In 1961 Jack Evans, a local farmer, bought an 80 acre parcel which included air raid shelters, gun turrets and stretches of runway. With the help of the South Wales Automobile Club he linked the runways to form a 1 mi oval track which was opened by Graham Hill in 1963. Car and motorbike events during the 1960s and 1970s drew crowds of 3,000–4,000, and competitors included Roger Clark, Jody Scheckter and Andy Rouse.

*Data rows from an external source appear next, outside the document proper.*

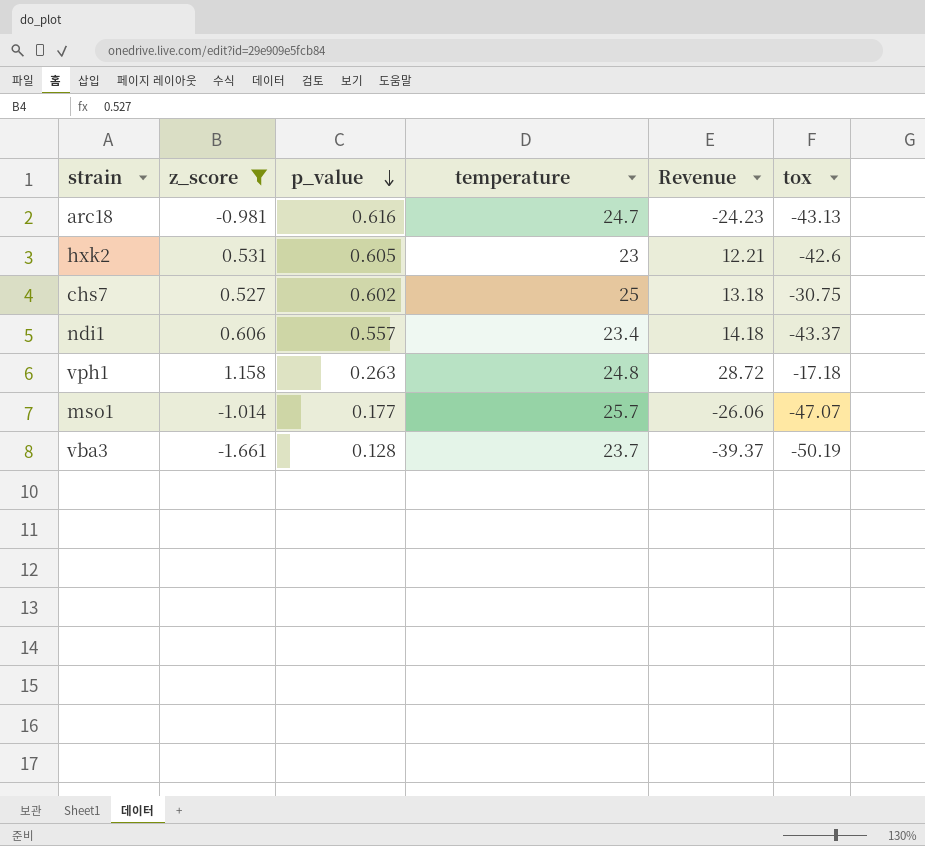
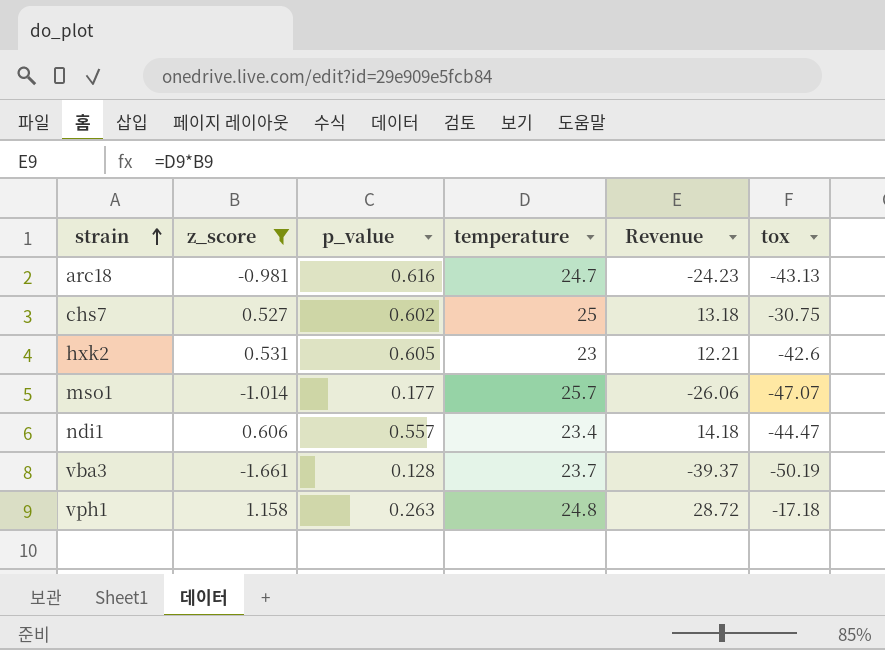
row order: p_value descending -> strain ascending
ndi1 | tox: -43.37 -> -44.47

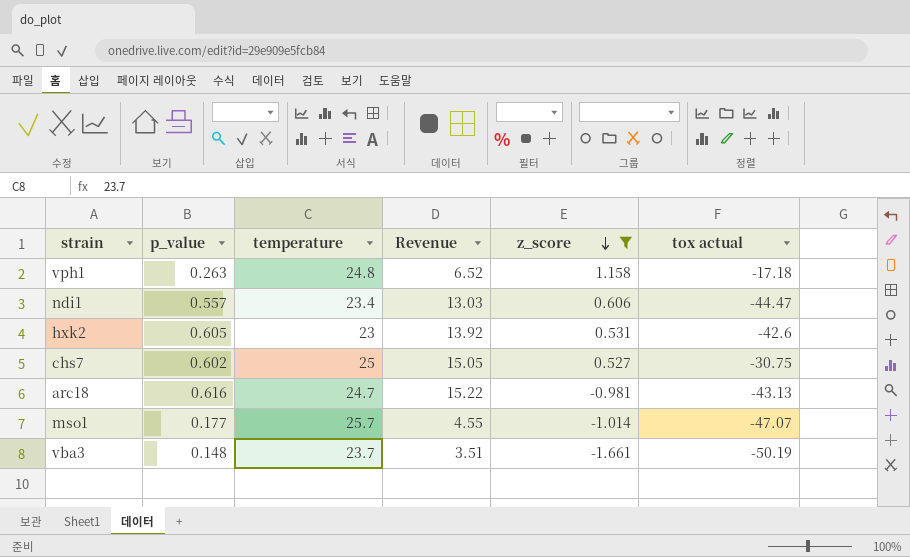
row order: strain ascending -> z_score descending
column Revenue | formula: [z_score] * [temperature] -> [p_value] * [temperature]
column z_score | position: 2 -> 5
column name: tox -> tox actual
vba3 | p_value: 0.128 -> 0.148

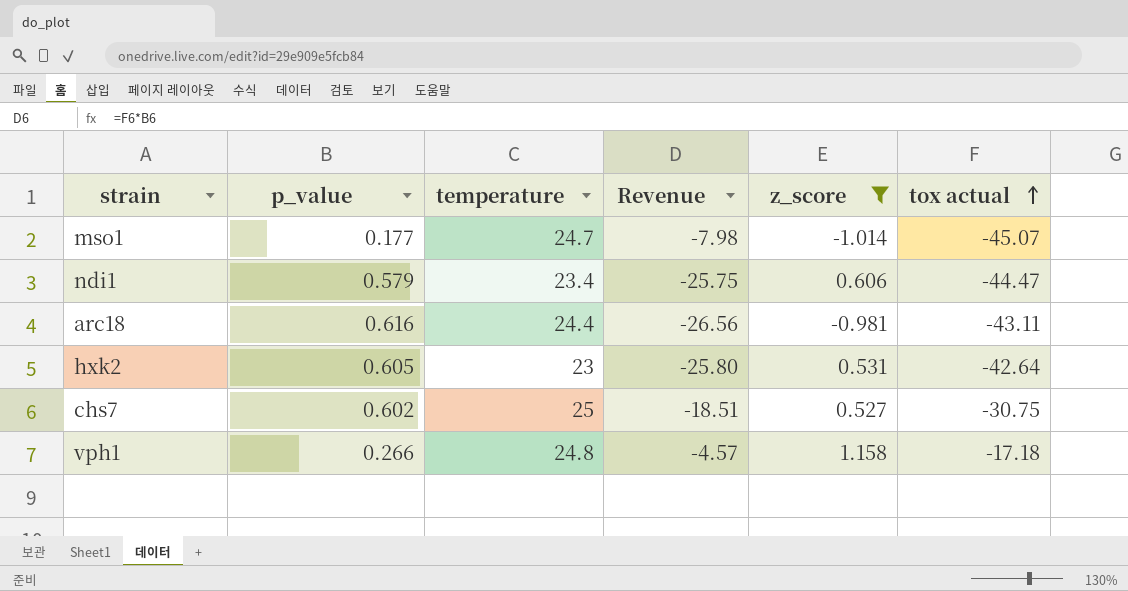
row order: z_score descending -> tox actual ascending
column Revenue | formula: [p_value] * [temperature] -> [p_value] * [tox actual]
row vba3: 0.148 | 23.7 | 3.51 | -1.661 | -50.19 -> none
mso1 | temperature: 25.7 -> 24.7
mso1 | tox actual: -47.07 -> -45.07
ndi1 | p_value: 0.557 -> 0.579
arc18 | temperature: 24.7 -> 24.4
arc18 | tox actual: -43.13 -> -43.11
hxk2 | tox actual: -42.6 -> -42.64
vph1 | p_value: 0.263 -> 0.266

The circuit fell into disrepair, losing its track licence in 1977, thus in the 1980s, stock car racing, grass tracking and sheep grazing became more usual uses. A race and rally school, go-karting and general testing continued until the owners resurfaced and reshaped the track with a 9 m-wide strip of tarmac, enabling the Motor Sports Association Sprint license to be regained in 2001. The circuit is now a popular venue for track days. supercar experience days, MSUK testing sessions, track days, filming and photoshoots.

== Circuit details ==
- Length: 1.45 km
- Width: 9 m
- Noise Limitation: 105 dB
- Lap Record - 41.4 Seconds - Martin Jessopp - 2009 - Ducati 1198R

== Housing plan ==
In July 2007 Persimmon plc and Barratt Homes unveiled plans to replace the circuit with a new housing estate of 2,700 homes, two schools and a community centre, but as of 2022 this has not happened.